WORK REQUEST: Each line of the material holding the word "days" must be identified and copied.

MATERIAL PROVIDED:
######
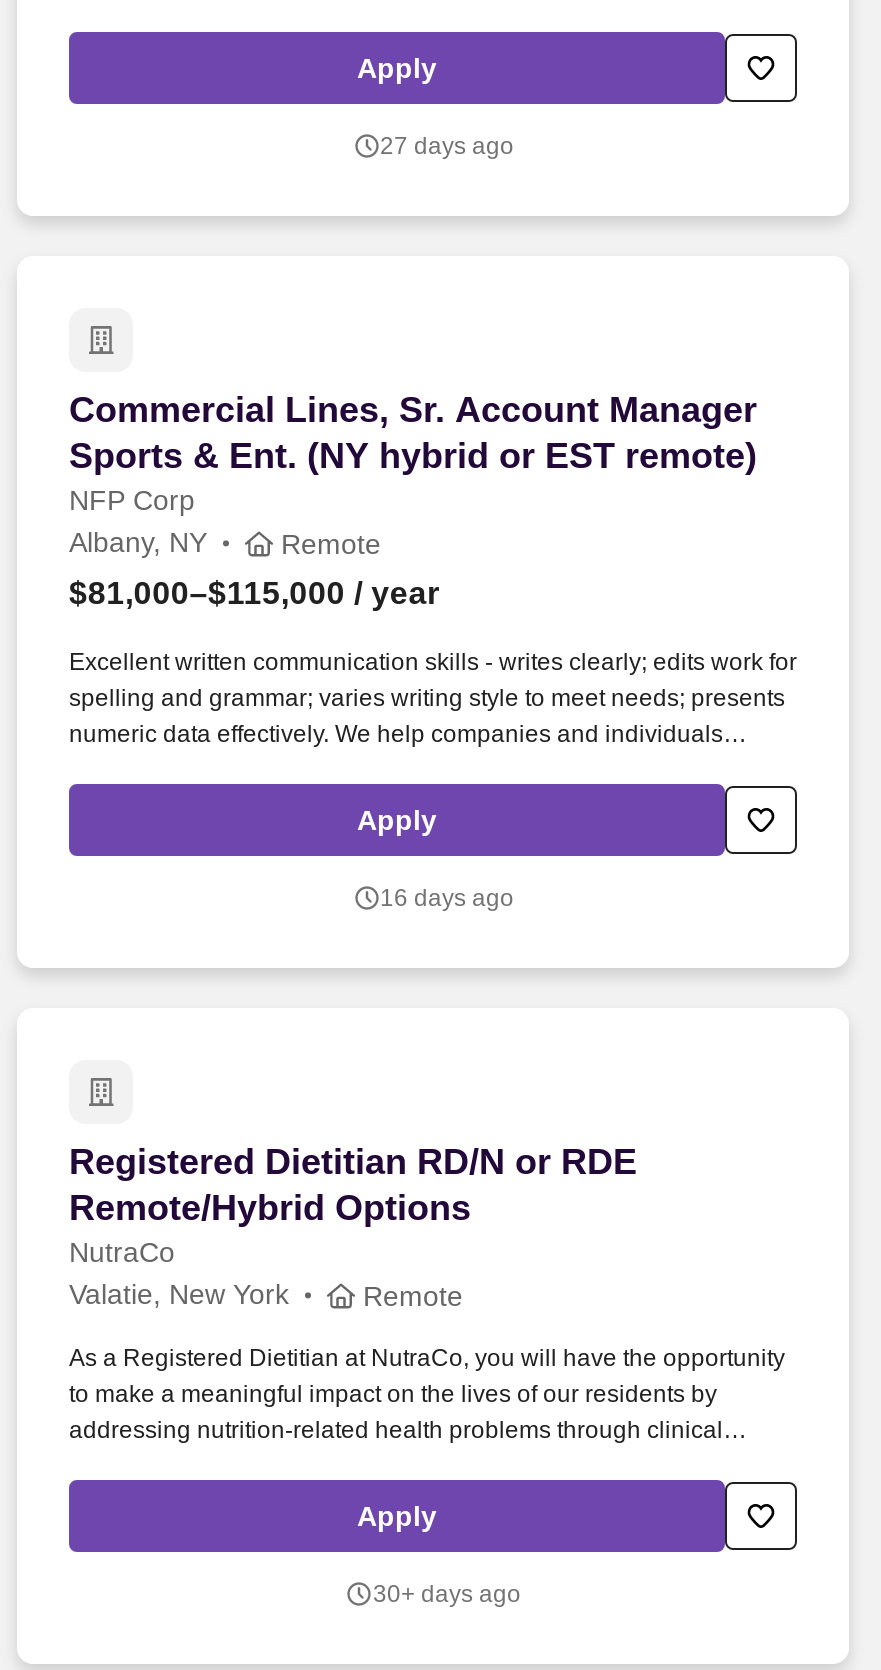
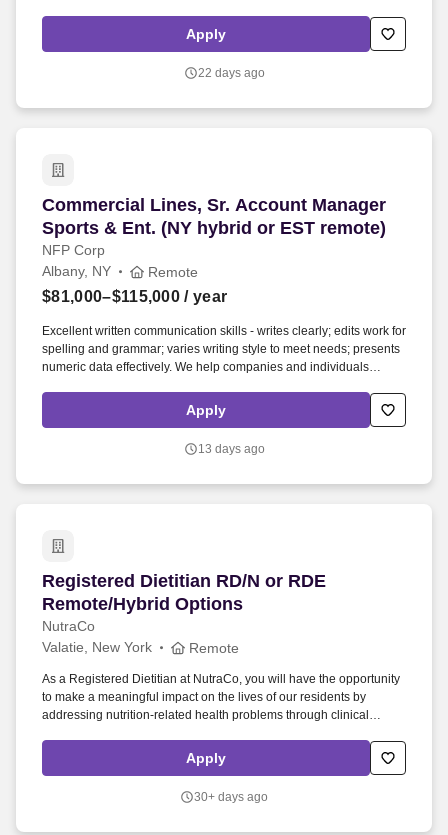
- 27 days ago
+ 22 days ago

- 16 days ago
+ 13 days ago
######
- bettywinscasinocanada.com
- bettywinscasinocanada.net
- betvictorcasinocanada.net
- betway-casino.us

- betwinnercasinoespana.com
######
SOLUTION TO THIS EXERCISE:
- 27 days ago
+ 22 days ago
- 16 days ago
+ 13 days ago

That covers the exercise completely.